Exercise requirements: From the data that follows, copy every line holding the string "Variant".

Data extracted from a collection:
======
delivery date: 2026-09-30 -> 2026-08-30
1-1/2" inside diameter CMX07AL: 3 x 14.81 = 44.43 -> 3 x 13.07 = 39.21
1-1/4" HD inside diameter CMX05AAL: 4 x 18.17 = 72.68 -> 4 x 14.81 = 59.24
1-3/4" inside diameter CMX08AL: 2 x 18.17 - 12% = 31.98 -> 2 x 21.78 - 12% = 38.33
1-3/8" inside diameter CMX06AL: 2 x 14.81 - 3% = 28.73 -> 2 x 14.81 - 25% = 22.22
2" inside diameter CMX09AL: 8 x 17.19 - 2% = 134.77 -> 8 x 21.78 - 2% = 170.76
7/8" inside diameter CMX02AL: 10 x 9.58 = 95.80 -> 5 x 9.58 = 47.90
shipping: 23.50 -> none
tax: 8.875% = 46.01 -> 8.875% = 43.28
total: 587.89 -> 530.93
======
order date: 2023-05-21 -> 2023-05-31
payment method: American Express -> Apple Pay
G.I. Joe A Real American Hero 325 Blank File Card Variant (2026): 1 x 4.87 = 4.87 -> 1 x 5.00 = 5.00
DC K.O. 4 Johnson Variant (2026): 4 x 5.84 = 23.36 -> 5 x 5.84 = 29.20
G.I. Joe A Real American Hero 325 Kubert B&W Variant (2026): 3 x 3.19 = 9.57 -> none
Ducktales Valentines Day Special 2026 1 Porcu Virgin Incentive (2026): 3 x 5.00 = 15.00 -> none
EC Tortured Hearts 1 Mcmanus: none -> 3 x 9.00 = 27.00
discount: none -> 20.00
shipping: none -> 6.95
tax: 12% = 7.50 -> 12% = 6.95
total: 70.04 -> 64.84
======
The answer:
G.I. Joe A Real American Hero 325 Blank File Card Variant (2026): 1 x 4.87 = 4.87 -> 1 x 5.00 = 5.00
DC K.O. 4 Johnson Variant (2026): 4 x 5.84 = 23.36 -> 5 x 5.84 = 29.20
G.I. Joe A Real American Hero 325 Kubert B&W Variant (2026): 3 x 3.19 = 9.57 -> none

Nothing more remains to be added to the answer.